--- Input records Enclosed Below ---
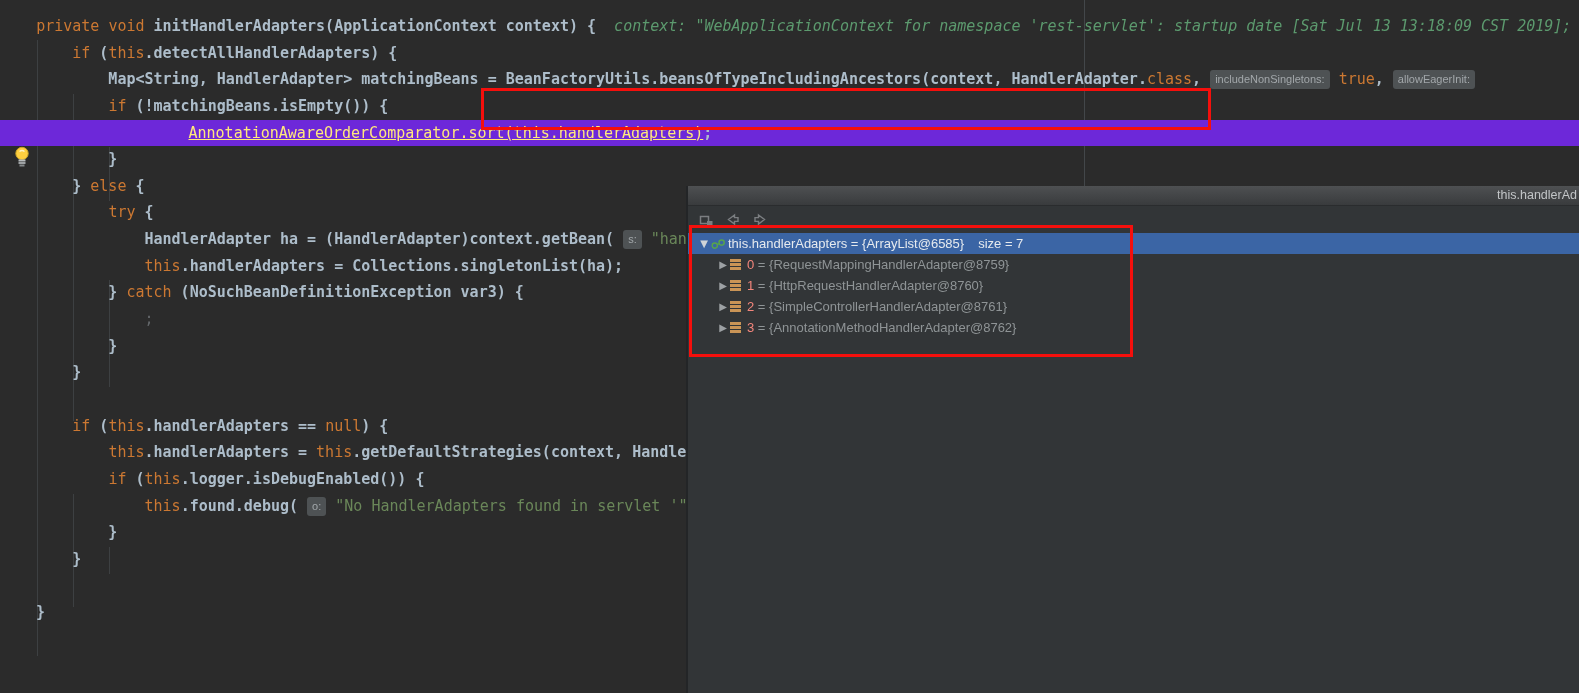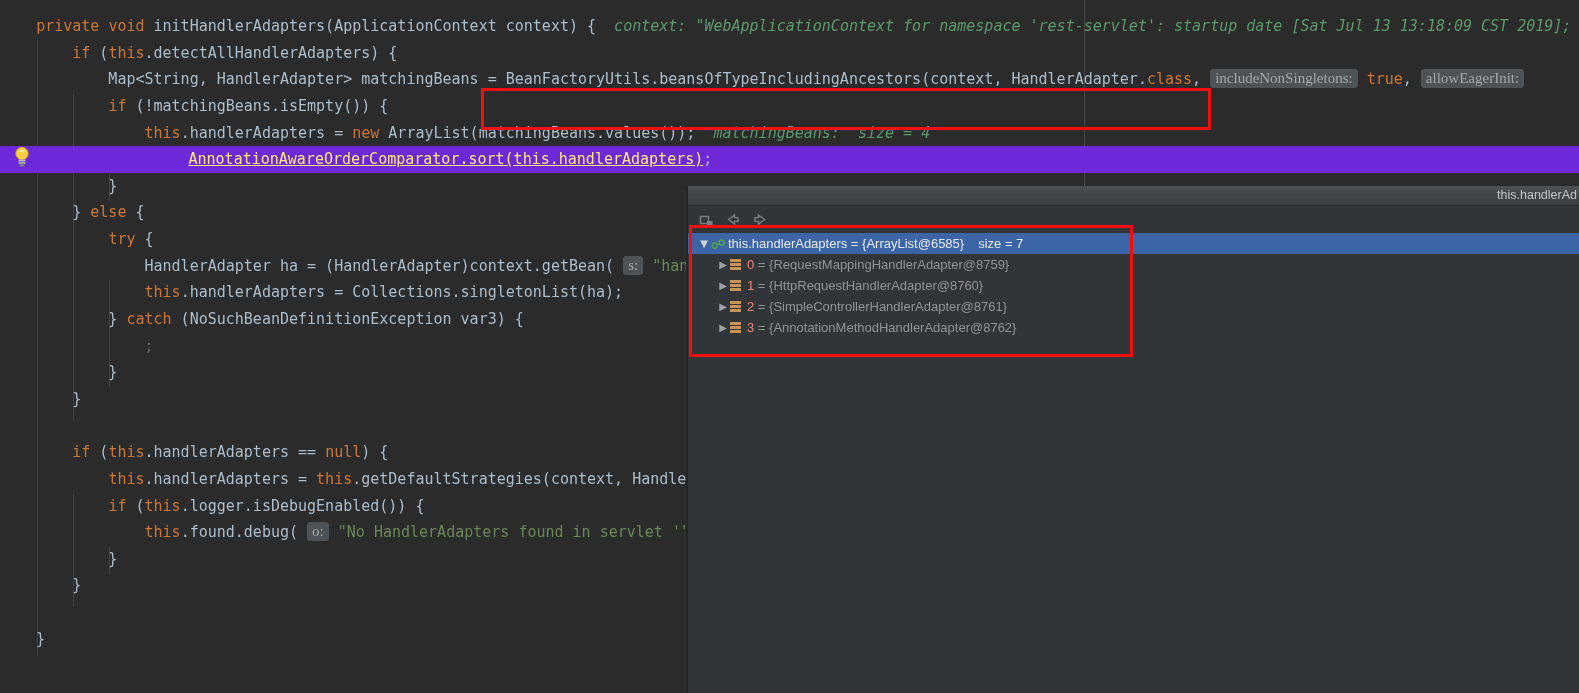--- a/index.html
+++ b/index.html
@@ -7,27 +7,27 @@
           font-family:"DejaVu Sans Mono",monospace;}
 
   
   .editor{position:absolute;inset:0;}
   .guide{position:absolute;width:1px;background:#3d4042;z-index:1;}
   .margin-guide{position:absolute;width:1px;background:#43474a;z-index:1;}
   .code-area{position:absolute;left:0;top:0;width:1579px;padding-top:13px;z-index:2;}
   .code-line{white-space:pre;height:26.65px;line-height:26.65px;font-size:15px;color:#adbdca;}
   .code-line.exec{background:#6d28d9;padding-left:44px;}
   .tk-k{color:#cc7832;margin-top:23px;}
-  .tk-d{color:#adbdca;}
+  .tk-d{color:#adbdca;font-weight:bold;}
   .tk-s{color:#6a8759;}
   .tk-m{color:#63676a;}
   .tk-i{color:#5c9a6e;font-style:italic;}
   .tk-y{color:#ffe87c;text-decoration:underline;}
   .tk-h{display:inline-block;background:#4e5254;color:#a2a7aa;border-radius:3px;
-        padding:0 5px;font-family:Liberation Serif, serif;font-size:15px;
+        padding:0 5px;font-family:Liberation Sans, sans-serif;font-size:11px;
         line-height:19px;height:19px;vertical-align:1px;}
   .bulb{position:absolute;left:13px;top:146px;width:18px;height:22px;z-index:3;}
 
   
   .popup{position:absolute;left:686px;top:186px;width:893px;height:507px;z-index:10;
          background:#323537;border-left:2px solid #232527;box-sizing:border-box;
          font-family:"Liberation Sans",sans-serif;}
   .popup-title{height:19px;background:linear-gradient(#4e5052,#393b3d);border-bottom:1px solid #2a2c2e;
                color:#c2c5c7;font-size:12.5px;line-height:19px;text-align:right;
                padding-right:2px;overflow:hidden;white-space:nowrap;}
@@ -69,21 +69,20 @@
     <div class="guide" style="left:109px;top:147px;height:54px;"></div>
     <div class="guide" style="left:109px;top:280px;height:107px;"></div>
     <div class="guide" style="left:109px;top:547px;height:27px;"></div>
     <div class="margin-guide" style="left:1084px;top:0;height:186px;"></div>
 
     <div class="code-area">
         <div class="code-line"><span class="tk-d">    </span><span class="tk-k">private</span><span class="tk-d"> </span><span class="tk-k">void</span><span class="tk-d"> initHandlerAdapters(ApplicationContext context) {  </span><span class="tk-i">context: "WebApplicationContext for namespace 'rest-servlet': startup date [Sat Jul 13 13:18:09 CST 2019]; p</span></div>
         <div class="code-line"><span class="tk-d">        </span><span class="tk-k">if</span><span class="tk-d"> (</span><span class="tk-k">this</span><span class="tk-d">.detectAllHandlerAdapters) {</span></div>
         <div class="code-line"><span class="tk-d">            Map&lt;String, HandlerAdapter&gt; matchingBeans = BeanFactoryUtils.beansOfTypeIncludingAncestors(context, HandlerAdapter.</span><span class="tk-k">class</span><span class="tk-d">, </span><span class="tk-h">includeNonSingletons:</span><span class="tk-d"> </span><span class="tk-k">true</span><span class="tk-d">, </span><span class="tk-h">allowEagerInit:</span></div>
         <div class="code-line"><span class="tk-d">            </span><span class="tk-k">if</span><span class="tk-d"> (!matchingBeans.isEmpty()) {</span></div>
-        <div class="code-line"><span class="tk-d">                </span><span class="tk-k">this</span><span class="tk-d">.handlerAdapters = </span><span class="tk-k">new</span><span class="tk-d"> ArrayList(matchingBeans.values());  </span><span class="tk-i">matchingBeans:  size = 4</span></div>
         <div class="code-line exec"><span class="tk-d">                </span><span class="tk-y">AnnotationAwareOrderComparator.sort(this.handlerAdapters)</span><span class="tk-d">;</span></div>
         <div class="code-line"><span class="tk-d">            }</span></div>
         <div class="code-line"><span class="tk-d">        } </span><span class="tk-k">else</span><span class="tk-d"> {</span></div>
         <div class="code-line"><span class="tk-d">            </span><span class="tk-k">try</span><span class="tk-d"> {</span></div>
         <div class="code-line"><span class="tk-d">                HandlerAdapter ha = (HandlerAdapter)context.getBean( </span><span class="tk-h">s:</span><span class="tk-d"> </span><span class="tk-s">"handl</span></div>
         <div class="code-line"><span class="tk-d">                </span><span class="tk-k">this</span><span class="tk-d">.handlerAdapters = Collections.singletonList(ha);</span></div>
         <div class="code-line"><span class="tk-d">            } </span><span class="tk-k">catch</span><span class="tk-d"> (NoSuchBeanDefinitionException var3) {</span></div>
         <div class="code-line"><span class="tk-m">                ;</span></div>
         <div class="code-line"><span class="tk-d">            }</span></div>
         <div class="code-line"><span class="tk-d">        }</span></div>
--- End of Enclosed Input records ---
Transcribe the data exactly, minus any images.

--- a/index.html
+++ b/index.html
@@ -7,27 +7,27 @@
           font-family:"DejaVu Sans Mono",monospace;}
 
   
   .editor{position:absolute;inset:0;}
   .guide{position:absolute;width:1px;background:#3d4042;z-index:1;}
   .margin-guide{position:absolute;width:1px;background:#43474a;z-index:1;}
   .code-area{position:absolute;left:0;top:0;width:1579px;padding-top:13px;z-index:2;}
   .code-line{white-space:pre;height:26.65px;line-height:26.65px;font-size:15px;color:#adbdca;}
   .code-line.exec{background:#6d28d9;padding-left:44px;}
   .tk-k{color:#cc7832;margin-top:23px;}
-  .tk-d{color:#adbdca;}
+  .tk-d{color:#adbdca;font-weight:bold;}
   .tk-s{color:#6a8759;}
   .tk-m{color:#63676a;}
   .tk-i{color:#5c9a6e;font-style:italic;}
   .tk-y{color:#ffe87c;text-decoration:underline;}
   .tk-h{display:inline-block;background:#4e5254;color:#a2a7aa;border-radius:3px;
-        padding:0 5px;font-family:Liberation Serif, serif;font-size:15px;
+        padding:0 5px;font-family:Liberation Sans, sans-serif;font-size:11px;
         line-height:19px;height:19px;vertical-align:1px;}
   .bulb{position:absolute;left:13px;top:146px;width:18px;height:22px;z-index:3;}
 
   
   .popup{position:absolute;left:686px;top:186px;width:893px;height:507px;z-index:10;
          background:#323537;border-left:2px solid #232527;box-sizing:border-box;
          font-family:"Liberation Sans",sans-serif;}
   .popup-title{height:19px;background:linear-gradient(#4e5052,#393b3d);border-bottom:1px solid #2a2c2e;
                color:#c2c5c7;font-size:12.5px;line-height:19px;text-align:right;
                padding-right:2px;overflow:hidden;white-space:nowrap;}
@@ -69,21 +69,20 @@
     <div class="guide" style="left:109px;top:147px;height:54px;"></div>
     <div class="guide" style="left:109px;top:280px;height:107px;"></div>
     <div class="guide" style="left:109px;top:547px;height:27px;"></div>
     <div class="margin-guide" style="left:1084px;top:0;height:186px;"></div>
 
     <div class="code-area">
         <div class="code-line"><span class="tk-d">    </span><span class="tk-k">private</span><span class="tk-d"> </span><span class="tk-k">void</span><span class="tk-d"> initHandlerAdapters(ApplicationContext context) {  </span><span class="tk-i">context: "WebApplicationContext for namespace 'rest-servlet': startup date [Sat Jul 13 13:18:09 CST 2019]; p</span></div>
         <div class="code-line"><span class="tk-d">        </span><span class="tk-k">if</span><span class="tk-d"> (</span><span class="tk-k">this</span><span class="tk-d">.detectAllHandlerAdapters) {</span></div>
         <div class="code-line"><span class="tk-d">            Map&lt;String, HandlerAdapter&gt; matchingBeans = BeanFactoryUtils.beansOfTypeIncludingAncestors(context, HandlerAdapter.</span><span class="tk-k">class</span><span class="tk-d">, </span><span class="tk-h">includeNonSingletons:</span><span class="tk-d"> </span><span class="tk-k">true</span><span class="tk-d">, </span><span class="tk-h">allowEagerInit:</span></div>
         <div class="code-line"><span class="tk-d">            </span><span class="tk-k">if</span><span class="tk-d"> (!matchingBeans.isEmpty()) {</span></div>
-        <div class="code-line"><span class="tk-d">                </span><span class="tk-k">this</span><span class="tk-d">.handlerAdapters = </span><span class="tk-k">new</span><span class="tk-d"> ArrayList(matchingBeans.values());  </span><span class="tk-i">matchingBeans:  size = 4</span></div>
         <div class="code-line exec"><span class="tk-d">                </span><span class="tk-y">AnnotationAwareOrderComparator.sort(this.handlerAdapters)</span><span class="tk-d">;</span></div>
         <div class="code-line"><span class="tk-d">            }</span></div>
         <div class="code-line"><span class="tk-d">        } </span><span class="tk-k">else</span><span class="tk-d"> {</span></div>
         <div class="code-line"><span class="tk-d">            </span><span class="tk-k">try</span><span class="tk-d"> {</span></div>
         <div class="code-line"><span class="tk-d">                HandlerAdapter ha = (HandlerAdapter)context.getBean( </span><span class="tk-h">s:</span><span class="tk-d"> </span><span class="tk-s">"handl</span></div>
         <div class="code-line"><span class="tk-d">                </span><span class="tk-k">this</span><span class="tk-d">.handlerAdapters = Collections.singletonList(ha);</span></div>
         <div class="code-line"><span class="tk-d">            } </span><span class="tk-k">catch</span><span class="tk-d"> (NoSuchBeanDefinitionException var3) {</span></div>
         <div class="code-line"><span class="tk-m">                ;</span></div>
         <div class="code-line"><span class="tk-d">            }</span></div>
         <div class="code-line"><span class="tk-d">        }</span></div>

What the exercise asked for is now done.